Lecture 9, Context-Free Grammars

Part of the notes for CS:4908:0004 (22C:196:004)
by Douglas W. Jones
THE UNIVERSITY OF IOWA Department of Computer Science

Language Categories

Noam Chompsky classified languages into what is now called the Chompsky Hierarchy. There are 4 levels in this hierarchy:

Regular languages. The formal grammar for a regular language can be expressed as a regular expression, and a finite-state machine. can be built to distinguish between valid and invalid strings in any regular language. The lexical level of the Kestrel language is regular, as is the lexical level of almost every programming language in common use today -- if one ignores rules about which digits are legal in what number base, limits on the number of characters in an identifier, and similar details.
Many programmers are familiar with so-called regular expressions found in text editors such as vi.

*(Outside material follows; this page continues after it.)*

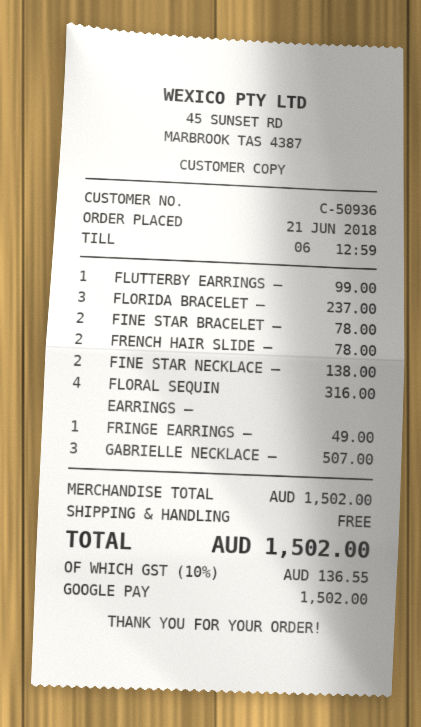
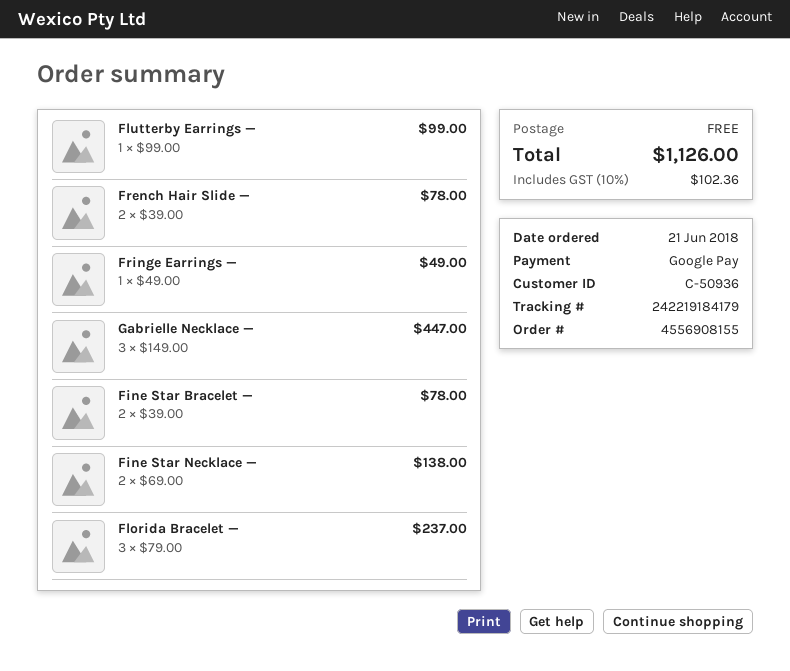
FLORAL SEQUIN EARRINGS —: 4 for 316.00 -> none
GABRIELLE NECKLACE —: 3 for 507.00 -> 3 for 447.00
tax: 10% = 136.55 -> 10% = 102.36
total: 1502.00 -> 1126.00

The term has escaped from its original theoretical context into widespread use. Unfortunately, the implementations of regular expressions in text processing systems varies immensely. In some, the expressive power of the expressions is very limited, being much less powerful than Chompsky's level 3 implies, while in others, the expressive power approaches level 2.
Context-free languages. The formal grammar of a context-free language is a context free-grammar. BNF and its common extensions are all notations for expressing context free grammars. A push-down automaton, that is, a finite-state machine augmented with a push-down stack, is sufficient to distinguish between valid and invalid strings in a context-free language. Most programming languages in use today are described by context free grammars, and the parser we will build for Kestrel uses such a grammar.
In fact, most computer languages are more complex than the context-free grammar for the language suggests. The languages we use have context sensitivities. We generally ignore these while we build the parser for the language, and then process the context sensitive details in the semantics code built on top of the parser.
Context sensitive languages are described by context sensitive grammars. Languages in this class can be recognized by what is called a linear bounded automaton, that is, a finite-state machine provided with an auxiliary storage area that has a size proportional to the size of the input string. In effect, the parser must retain the entire input string, and it needs added data structures that have a size proportional to the input string. Unlike context-free languages, there is no push-pop constraint on the use of the auxiliary memory.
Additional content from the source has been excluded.